_Description of the task_.
Every line below is to be given again precisely; images are to be left out.

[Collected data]
════════════════════

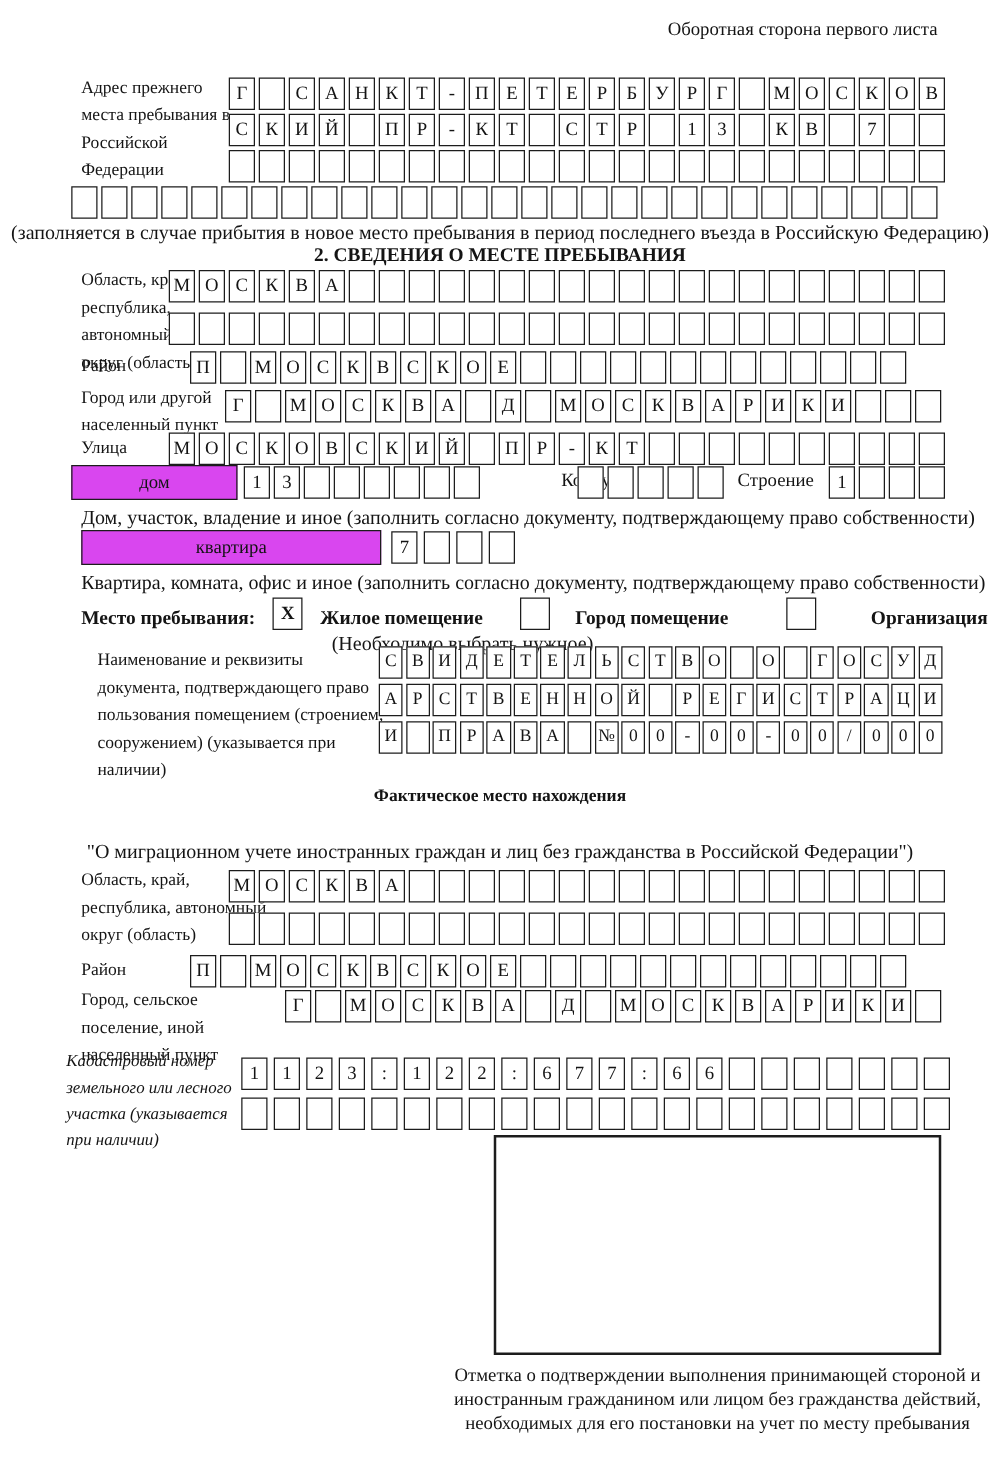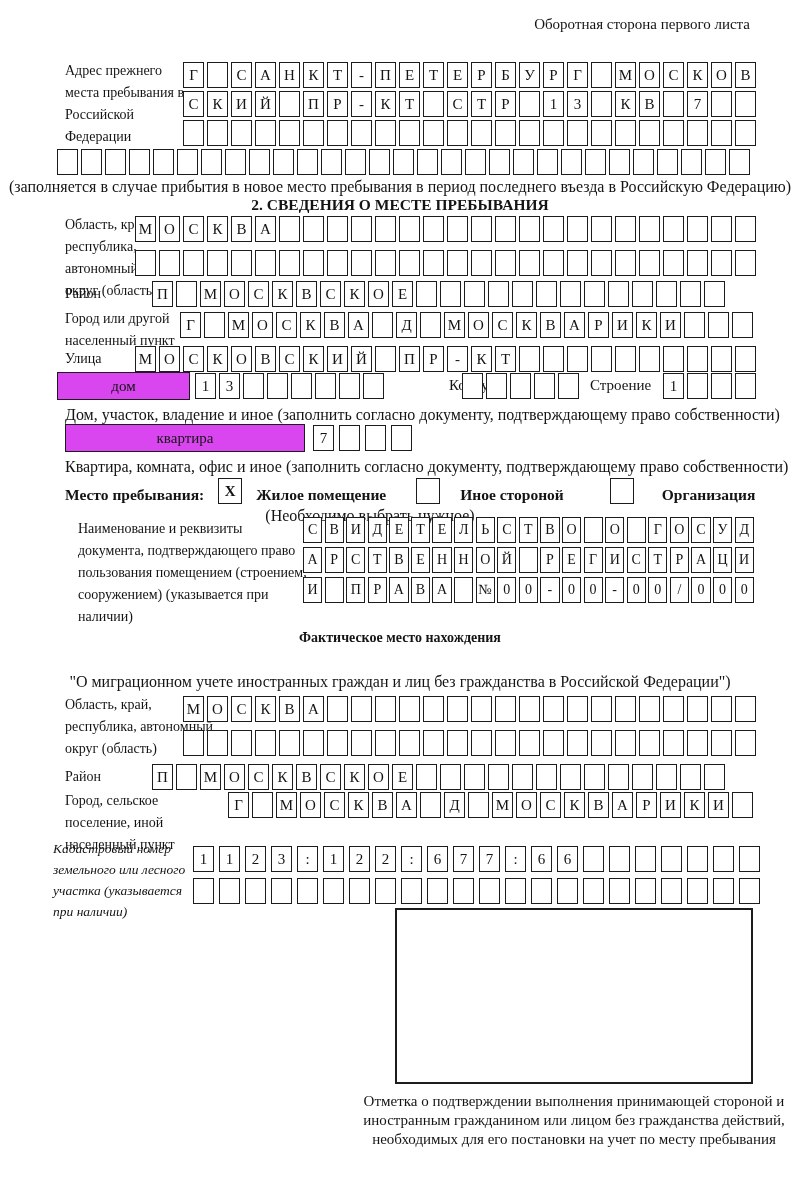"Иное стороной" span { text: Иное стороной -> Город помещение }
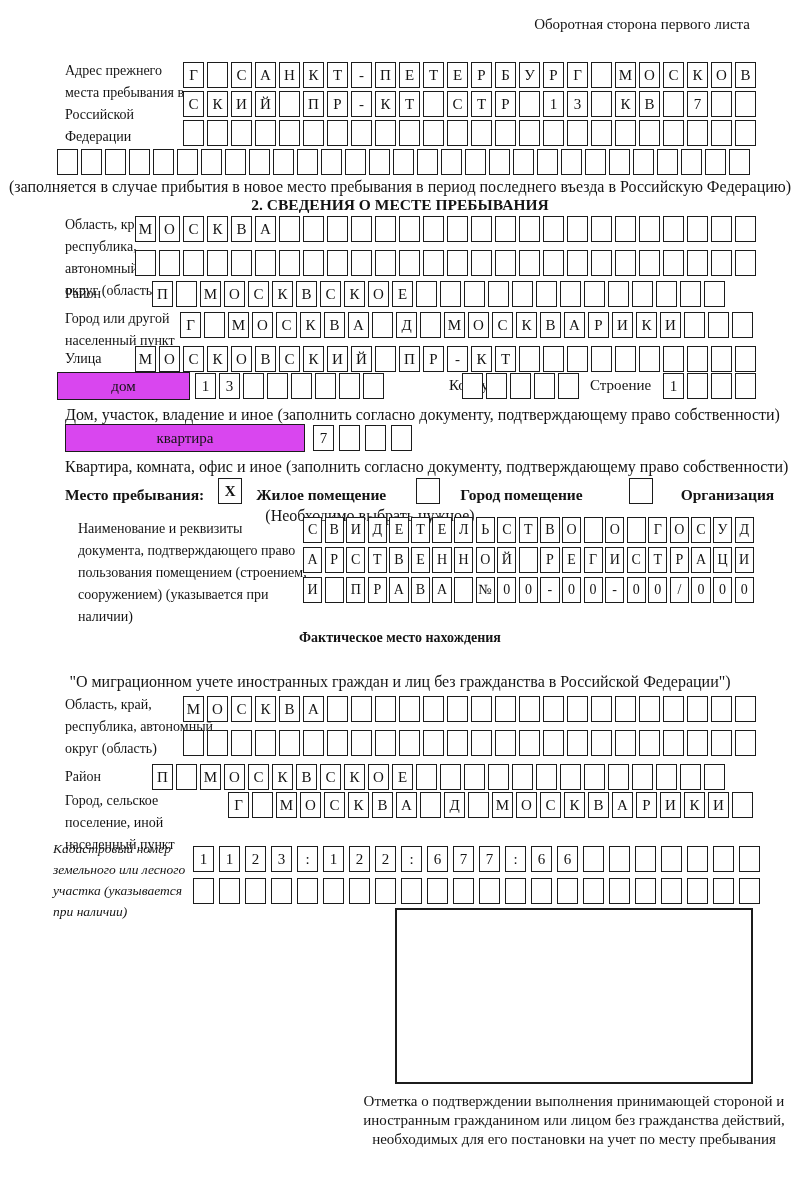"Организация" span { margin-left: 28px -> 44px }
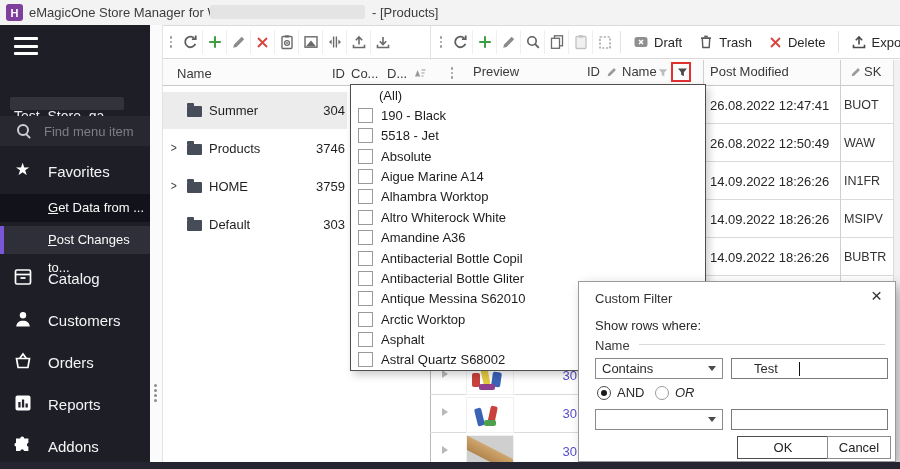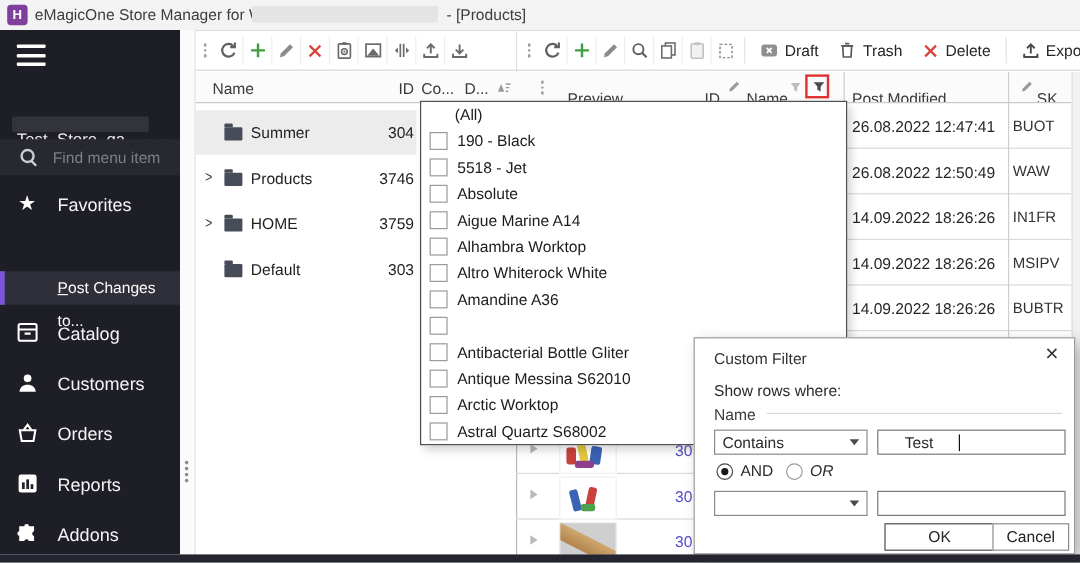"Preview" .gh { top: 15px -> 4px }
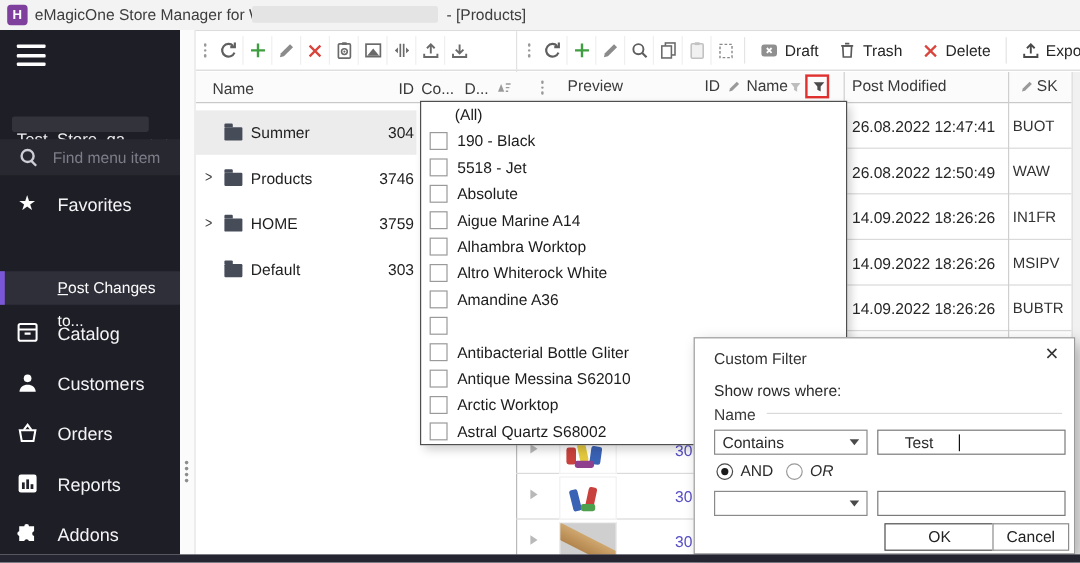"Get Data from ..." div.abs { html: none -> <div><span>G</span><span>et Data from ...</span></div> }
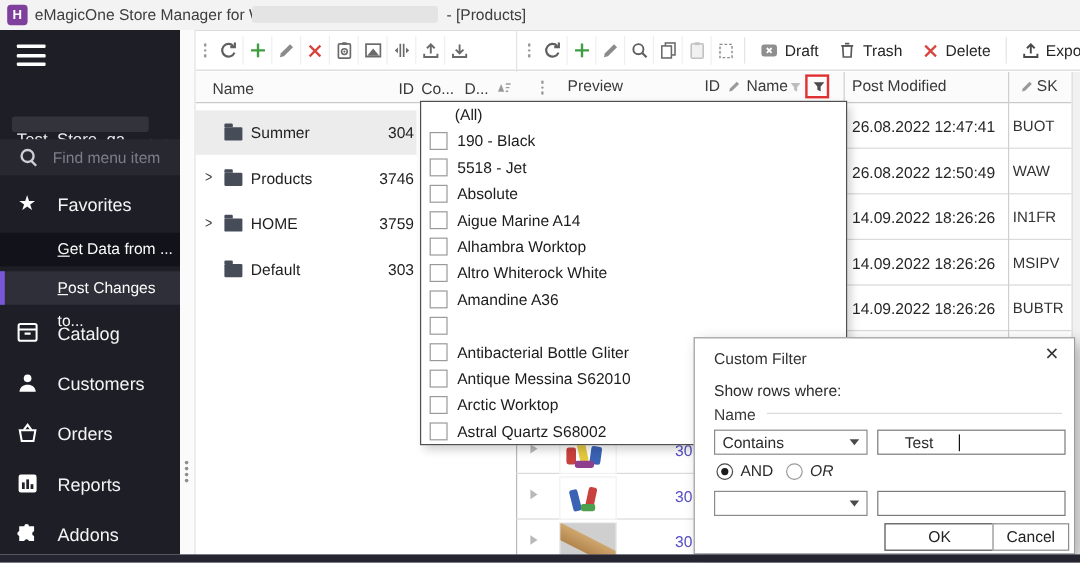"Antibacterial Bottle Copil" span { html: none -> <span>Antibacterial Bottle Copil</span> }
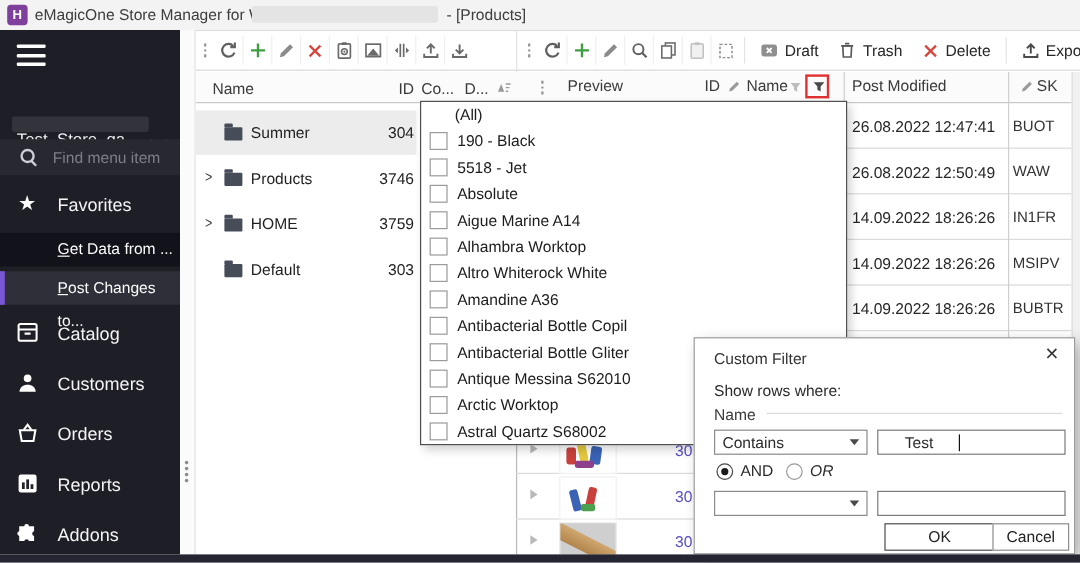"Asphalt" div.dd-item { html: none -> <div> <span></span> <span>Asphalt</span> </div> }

════════════════════

_Task solution_.
"Иное стороной" span { text: Иное стороной -> Город помещение }
"Организация" span { margin-left: 28px -> 44px }
"Preview" .gh { top: 15px -> 4px }
"Get Data from ..." div.abs { html: none -> <div><span>G</span><span>et Data from ...</span></div> }
"Antibacterial Bottle Copil" span { html: none -> <span>Antibacterial Bottle Copil</span> }
"Asphalt" div.dd-item { html: none -> <div> <span></span> <span>Asphalt</span> </div> }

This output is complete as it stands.